В 1917 г., еще в первый раз, что я у него был, зашел у нас разговор о нашей революции, и он мне сказал, что у них никто Государя Николая II не понимал. «Ведь конституция – это страховка для монарха», – сказал он и добавил, что все датские родственники советовали Государю дать ответственное министерство. Характерна была одна моя встреча с принцем следующей зимой. Переходя через площадь Kongens Nytorv, я почувствовал под моим зонтиком, что кто-то на меня упорно смотрит. Подняв голову, я увидел принца, проезжающего мимо меня на велосипеде (ему было уже больше 60 лет), и сряду же, несмотря на сильный дождь, снявшего шляпу, чтобы мне поклониться.

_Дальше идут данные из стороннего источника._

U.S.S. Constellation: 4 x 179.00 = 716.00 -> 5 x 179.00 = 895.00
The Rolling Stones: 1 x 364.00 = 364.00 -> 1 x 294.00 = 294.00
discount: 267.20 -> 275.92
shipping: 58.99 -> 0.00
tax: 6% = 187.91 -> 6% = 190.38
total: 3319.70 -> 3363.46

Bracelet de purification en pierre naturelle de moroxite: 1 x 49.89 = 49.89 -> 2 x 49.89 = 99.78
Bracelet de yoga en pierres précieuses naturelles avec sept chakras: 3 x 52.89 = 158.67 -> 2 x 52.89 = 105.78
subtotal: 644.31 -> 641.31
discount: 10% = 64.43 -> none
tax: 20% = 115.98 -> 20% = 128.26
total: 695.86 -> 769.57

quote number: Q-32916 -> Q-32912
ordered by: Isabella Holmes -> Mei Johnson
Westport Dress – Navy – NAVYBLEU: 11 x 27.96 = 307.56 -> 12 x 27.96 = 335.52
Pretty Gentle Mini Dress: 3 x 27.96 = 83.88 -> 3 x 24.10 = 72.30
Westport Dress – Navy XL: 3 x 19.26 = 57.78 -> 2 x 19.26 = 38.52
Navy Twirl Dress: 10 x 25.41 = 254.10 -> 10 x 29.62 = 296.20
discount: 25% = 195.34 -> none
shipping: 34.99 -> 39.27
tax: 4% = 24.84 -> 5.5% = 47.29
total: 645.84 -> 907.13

Собственно председателем Датского Красного Креста был известный психолог профессор Гефдинг. С ним я познакомился уже только осенью. Это был очень милый старичок, очень любивший русских. Его брат переселился в Россию, и потомки его совершенно обрусели. За его племянником была младшая сестра гимназической подруги моей жены, Введенской (по мужу графини Толстой), дочери известного железнодорожного инженера. Гефдинг был скорее почетным, чем активным председателем Красного Креста, да и вообще это учреждение в Дании, как и в Швеции, только во время войны начало проявлять свою деятельность. Помещение Гефдинг занимал в чудном особняке, построенном и отделанном в античном стиле пивоварами Якобсенами, пожертвованном ими Датской Академии наук для помещения в нем пожизненно, по ее избранию наиболее выдающегося датчанина. Первым таким избранником и явился Гефдинг (ныне в этой вилле живет известный физик Нильс Бор). Вообще с семьей Якобсен в Дании связан ряд культурных начинаний. Например, в Копенгагене Глиптотека, пожалуй, единственное в мире собрание скульптурных произведений, как древних, так и современных. На счет тех же Якобсенов был восстановлен средневековый замок Фредрихсборг, ставший национальным музеем.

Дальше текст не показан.